We’ve all heard the old saying, “Politics makes for strange bedfellows.” Considering that with the presence of Donald Trump the Republican race for the White House has become certainly strange and unpredictable, and now it will feature two candidates uniting for an event in September.
Donald Trump announced today at a press conference in South Carolina that he and Ted Cruz will be holding a joint rally to protest Obama’s nuclear deal with Iran.
Short of a national emergency, such as the attacks on 9/11, I can’t recall when two political rivals ever united in a common cause. But then again, I can’t recall a Presidential race as capricious as this one has been.
The rally will be held on Capitol Hill’s west lawn on September 9, and is being organized by the Tea Party Patriots, the Center for Security Policy, and the Zionist Organization of America. Cruz is set to be the keynote speaker, and has invited Trump to the rally. Both men have lambasted the Obama administration for the Iran deal.
So why the chumminess between these political rivals?
Trump has refrained from launching his trademark withering criticisms at Cruz, and in turn Cruz has avoided taking shots at Trump. “Many of the Republican candidates have gone out of their way to take a two-by-four to Donald Trump. I think that’s a mistake,” Cruz said.
Is Trump courting Cruz as a possible running mate? Or, as Tim Alberta at National Journal has theorized, does Cruz think Trump may help him win?
After speaking with political experts, Cruz allies, and Cruz himself, Alberta has concluded that Cruz’s strategy is to use Trump’s activation of the conservative base before the Summer of Trump ends, and Trump fades in popularity. As Bill Stewart, former chair of the political science department at the University of Alabama says, “In the end, I think Trump will have generated the interest—and then Cruz will benefit from it.”
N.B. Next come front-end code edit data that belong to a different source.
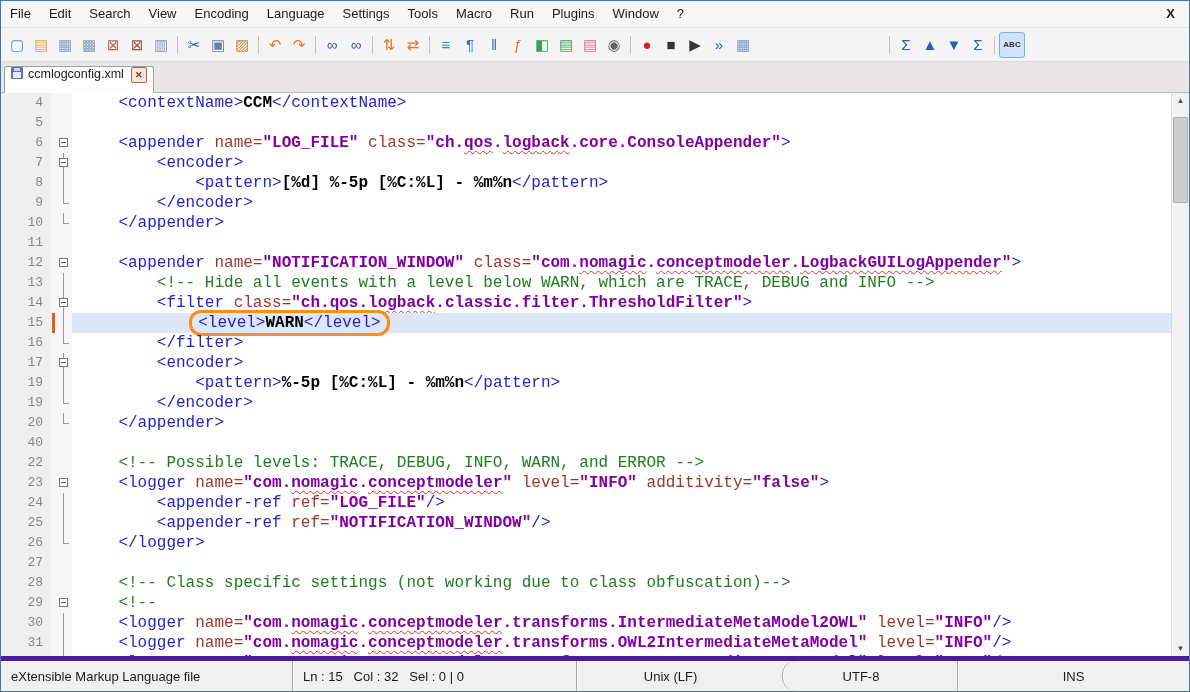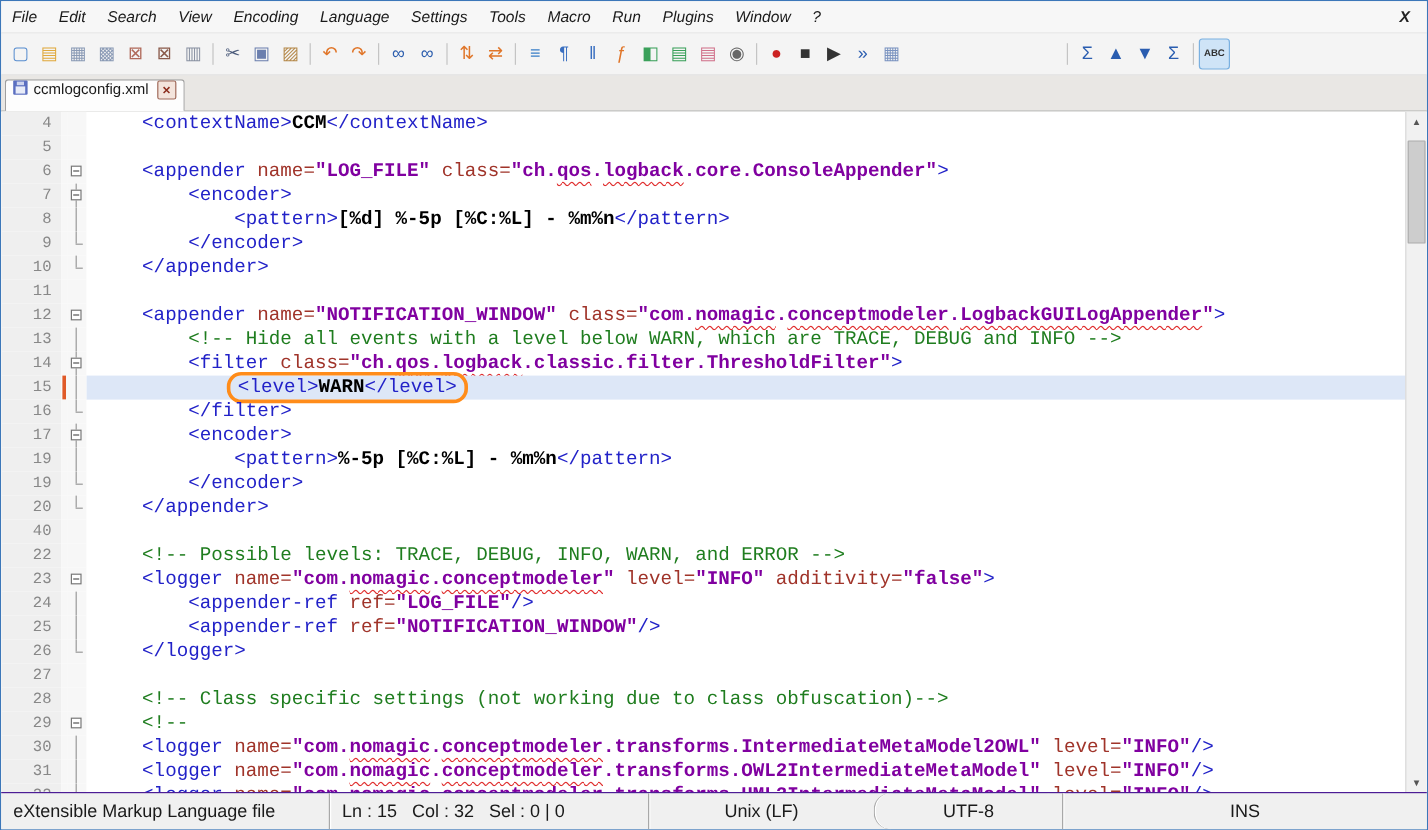--- a/index.html
+++ b/index.html
@@ -7,7 +7,7 @@
   .app{width:1188px;height:690px;border:1px solid #3c77b9;display:flex;flex-direction:column;background:#f5f5f5;}
 
   
-  .menubar{height:26px;display:flex;align-items:center;background:#f7f7f7;font-size:13px;color:#1a1a1a;border-bottom:1px solid #e3e3e3;font-style:italic;}
+  .menubar{height:26px;display:flex;align-items:center;background:#f7f7f7;font-size:13px;color:#1a1a1a;border-bottom:1px solid #e3e3e3;}
   .menu-item{padding:4px 9px;cursor:default;}
   .menu-close{margin-left:auto;padding:2px 14px;font-size:13px;font-weight:bold;color:#222;cursor:default;}
 

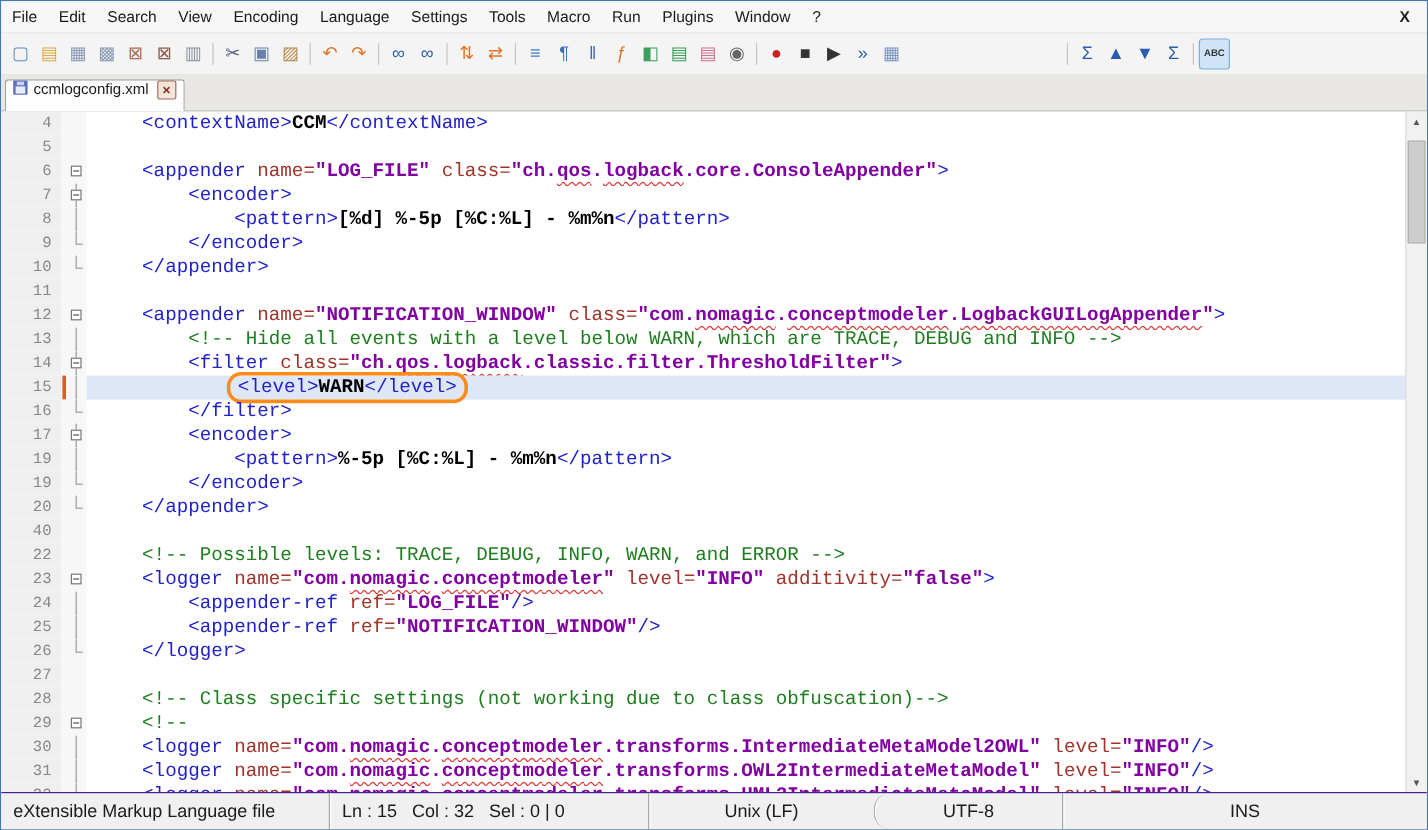--- a/index.html
+++ b/index.html
@@ -59,7 +59,7 @@
   .sb-thumb{position:absolute;left:1px;right:1px;top:8px;height:84px;background:#cdcdcd;border:1px solid #ababab;border-radius:1px;}
 
   
-  .statusbar{height:30px;background:#f0f0f0;border-top:1px solid #4c1d95;display:flex;align-items:stretch;font-size:15px;color:#1a1a1a;}
+  .statusbar{height:30px;background:#f0f0f0;border-top:5px solid #4c1d95;display:flex;align-items:stretch;font-size:13px;color:#1a1a1a;gap:18px;}
   .sbox{display:flex;align-items:center;padding-left:10px;overflow:hidden;white-space:pre;}
   .sbox + .sbox{border-left:1px solid #a8a8a8;box-shadow:inset 1px 0 0 #fff;}
   .sbox.center{justify-content:center;padding-left:0;}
Tim Alberta writes, “It explains why Cruz has cozied up to Trump at a time when most of the Republican political class shunned him. It explains why the Texas senator refuses to utter a negative word about the real-estate mogul.” Furthermore, Alberta contends the goal is that “voters who are energized by Trump’s message but looking for a more polished messenger discover a natural transition to Cruz.”
Donald Trump has been accused of being crazy. In the end it may be Ted Cruz who is crazy — crazy like a fox.